Intervention de Clémentine Autain

Séance en hémicycle du jeudi 9 juillet 2020 à 15h00
Projet de loi de finances rectificative pour 2020 — Explications de vote

Photo issue du site de l'Assemblée nationale ou de WikipediaClémentine Autain :

Pour le groupe de La France insoumise, le monde d'après devait commencer maintenant. Or nous retrouvons dans ce budget l'état d'esprit qui a présidé aux budgets des dernières années : nous ne constatons aucune inflexion qui aurait permis d'envoyer un signal dans le pays, et nous regrettons que les familles les plus en difficulté ne trouvent pas, dans ce budget, d'aide véritable, substantielle et nouvelle. Nous regrettons que dans le moment de crise que nous traversons, vous refusiez de toucher à des mesures symboliques qui représentent elles aussi un manque à gagner pour l'État, comme votre réforme de l'impôt de solidarité sur la fortune. De même, nous regrettons qu'il n'ait pas été possible de voter d'autres mesures symboliques qui auraient permis d'entraîner ce budget de l'État dans une voie sociale et écologique – en particulier, la taxe de 4 % sur les dividendes proposée par la convention citoyenne pour le climat, qui aurait permis d'enclencher la transition écologique. Là encore, nous ne voyons rien venir dans ce budget rectificatif.
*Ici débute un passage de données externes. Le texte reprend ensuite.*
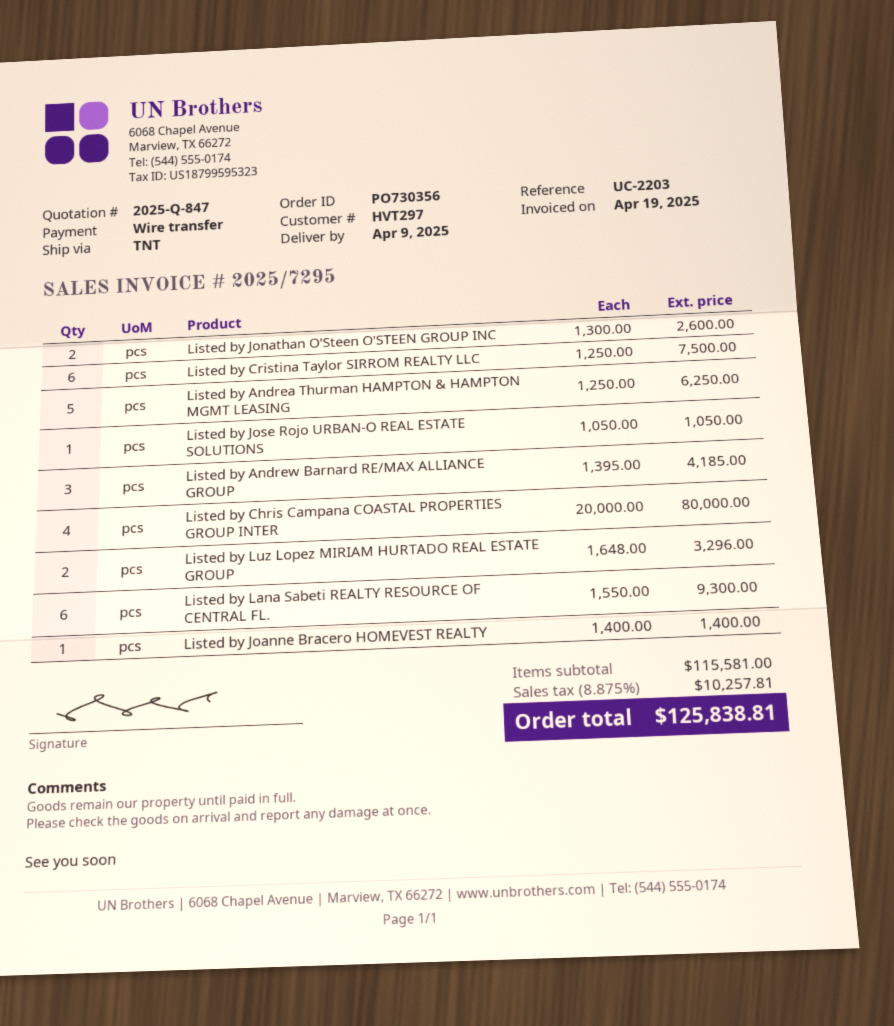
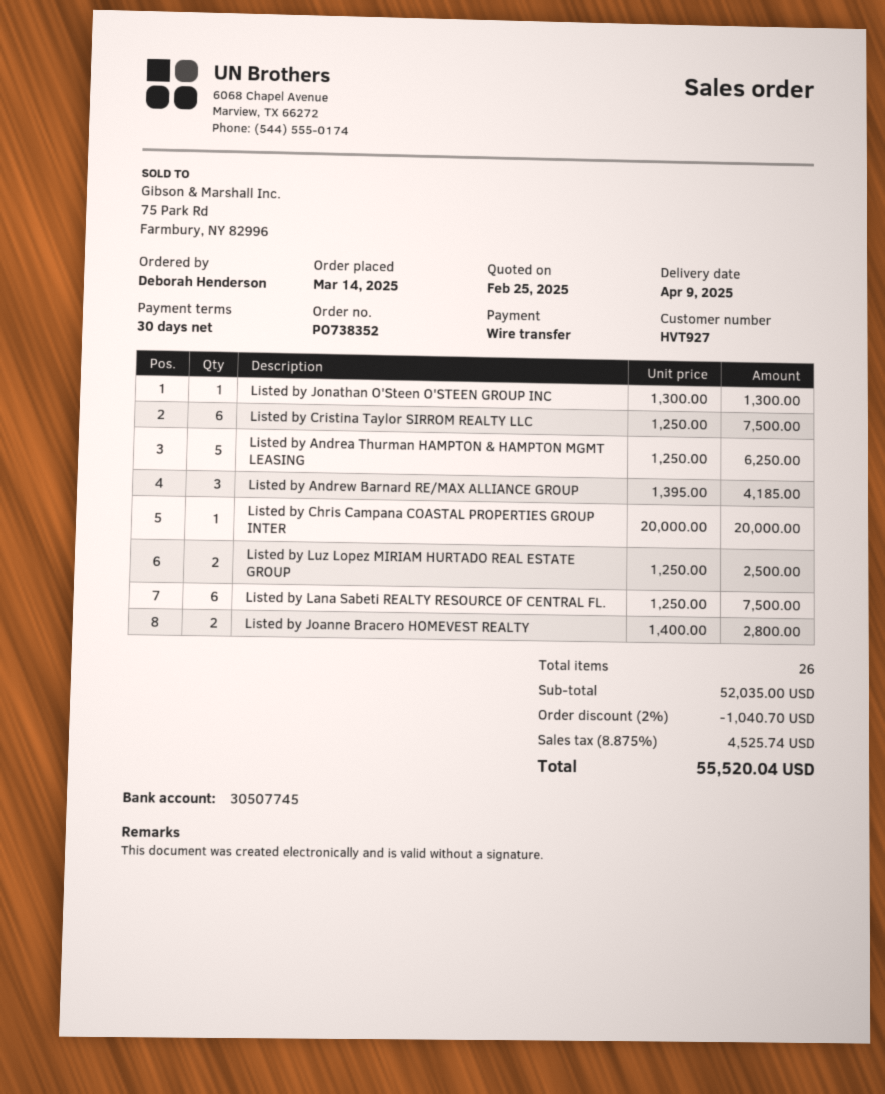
order number: PO730356 -> PO738352
customer number: HVT297 -> HVT927
Listed by Jonathan O'Steen O'STEEN GROUP INC: 2 x 1300.00 = 2600.00 -> 1 x 1300.00 = 1300.00
Listed by Jose Rojo URBAN-O REAL ESTATE SOLUTIONS: 1 x 1050.00 = 1050.00 -> none
Listed by Chris Campana COASTAL PROPERTIES GROUP INTER: 4 x 20000.00 = 80000.00 -> 1 x 20000.00 = 20000.00
Listed by Luz Lopez MIRIAM HURTADO REAL ESTATE GROUP: 2 x 1648.00 = 3296.00 -> 2 x 1250.00 = 2500.00
Listed by Lana Sabeti REALTY RESOURCE OF CENTRAL FL.: 6 x 1550.00 = 9300.00 -> 6 x 1250.00 = 7500.00
Listed by Joanne Bracero HOMEVEST REALTY: 1 x 1400.00 = 1400.00 -> 2 x 1400.00 = 2800.00
subtotal: 115581.00 -> 52035.00
discount: none -> 2% = 1040.70
tax: 8.875% = 10257.81 -> 8.875% = 4525.74
total: 125838.81 -> 55520.04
Nous avons aussi des inquiétudes très concrètes. Je ne les détaillerai pas toutes maintenant, alors que le sujet a fait l'objet de nombreuses heures de discussion, mais je voudrais évoquer les départements, qui sont parmi les parents pauvres de ce budget. En effet, les départements gèrent le RSA, le revenu de solidarité active, alors qu'un afflux important de nouveaux demandeurs s'annonce. Or il n'existe pour l'heure pas de soutien concret aux départements, mais des avances – et ce ne sont pas les avances qui permettront de tenir face à la récession économique à venir.

Il n'y a donc pas d'inversion de tendance. Nous l'avons dit cet après-midi, sans que de véritables échanges ou un vrai débat permettent de mesurer l'ampleur des divergences et la diversité des choix possibles. Il est impossible, selon vous, de taxer les dividendes, le profit, les hyper-riches, pour assurer l'amélioration du bien commun et de la solidarité. Cette logique ne figure pas dans ce budget, pas plus qu'elle ne figurait dans les précédents. Vous êtes enfermés dans les dogmes néolibéraux et dans l'austérité budgétaire. Celle-ci contraint l'effort national qui aurait dû être accompli face à la crise sanitaire et aux effets du confinement tel qu'il a été géré. C'est pourquoi, en toute cohérence, nous voterons contre ce budget.